Would you please output, word for word, the span of the listing below that opens on the line containing "[293,351,322,361] ARM ->" and closes on the line containing "(723, 515) none"? Include both ends and nothing more.

RECORDS FOR THE TASK:
========================================
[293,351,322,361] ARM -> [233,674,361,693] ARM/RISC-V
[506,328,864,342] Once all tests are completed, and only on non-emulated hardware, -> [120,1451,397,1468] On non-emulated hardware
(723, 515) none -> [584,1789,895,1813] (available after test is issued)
========================================
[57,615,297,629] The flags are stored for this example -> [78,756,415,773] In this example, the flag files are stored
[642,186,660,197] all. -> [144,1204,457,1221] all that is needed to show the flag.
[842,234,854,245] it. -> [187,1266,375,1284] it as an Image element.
========================================
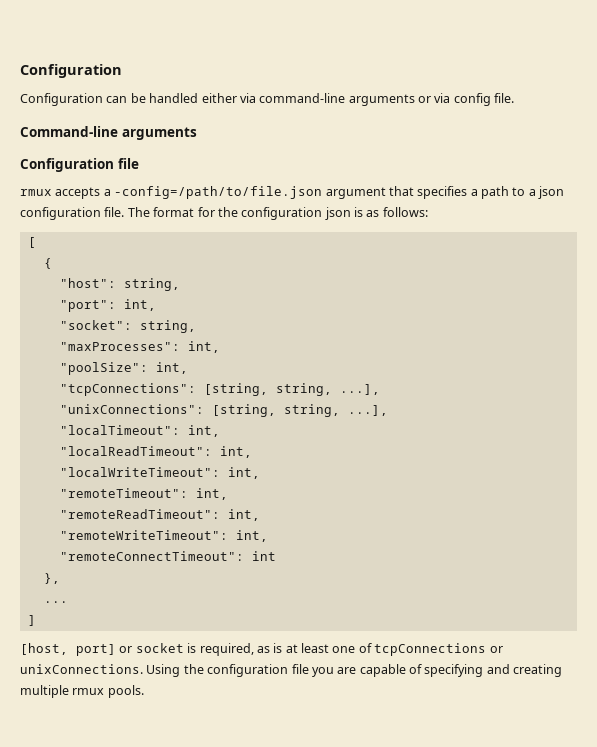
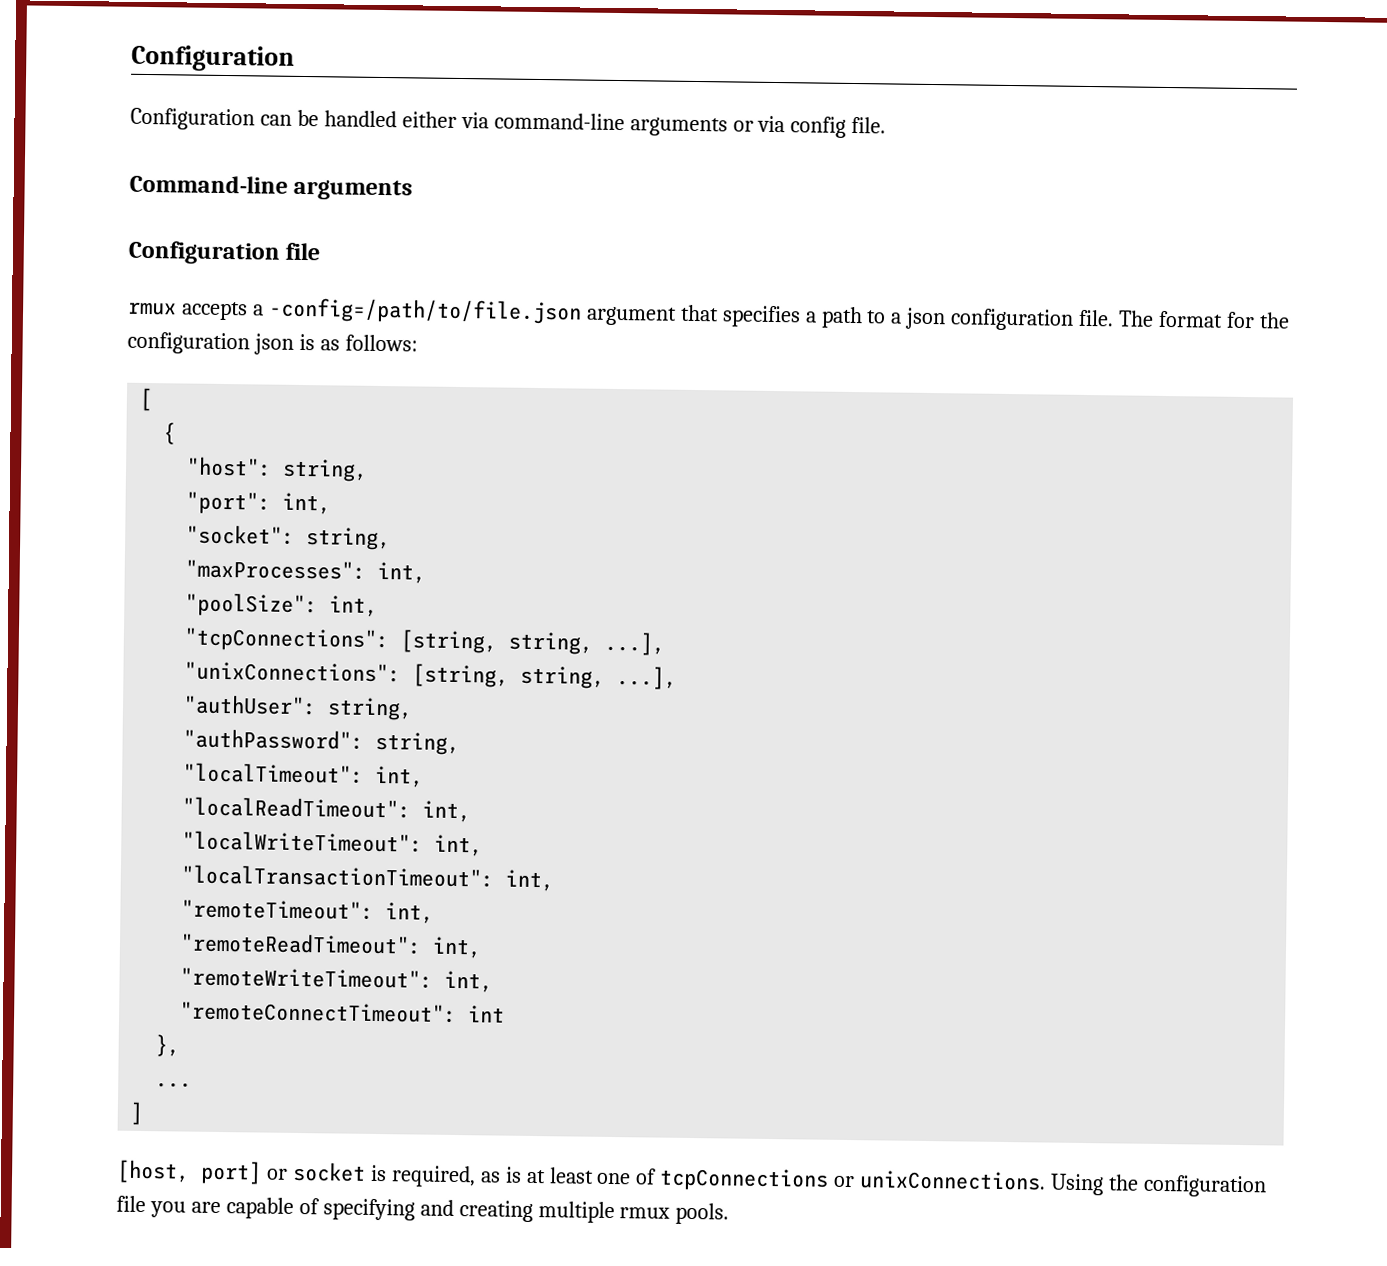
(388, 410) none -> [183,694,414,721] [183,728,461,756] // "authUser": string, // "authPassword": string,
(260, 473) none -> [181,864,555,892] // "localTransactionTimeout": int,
========================================
EXPECTED OUTPUT:
[293,351,322,361] ARM -> [233,674,361,693] ARM/RISC-V
[506,328,864,342] Once all tests are completed, and only on non-emulated hardware, -> [120,1451,397,1468] On non-emulated hardware
(723, 515) none -> [584,1789,895,1813] (available after test is issued)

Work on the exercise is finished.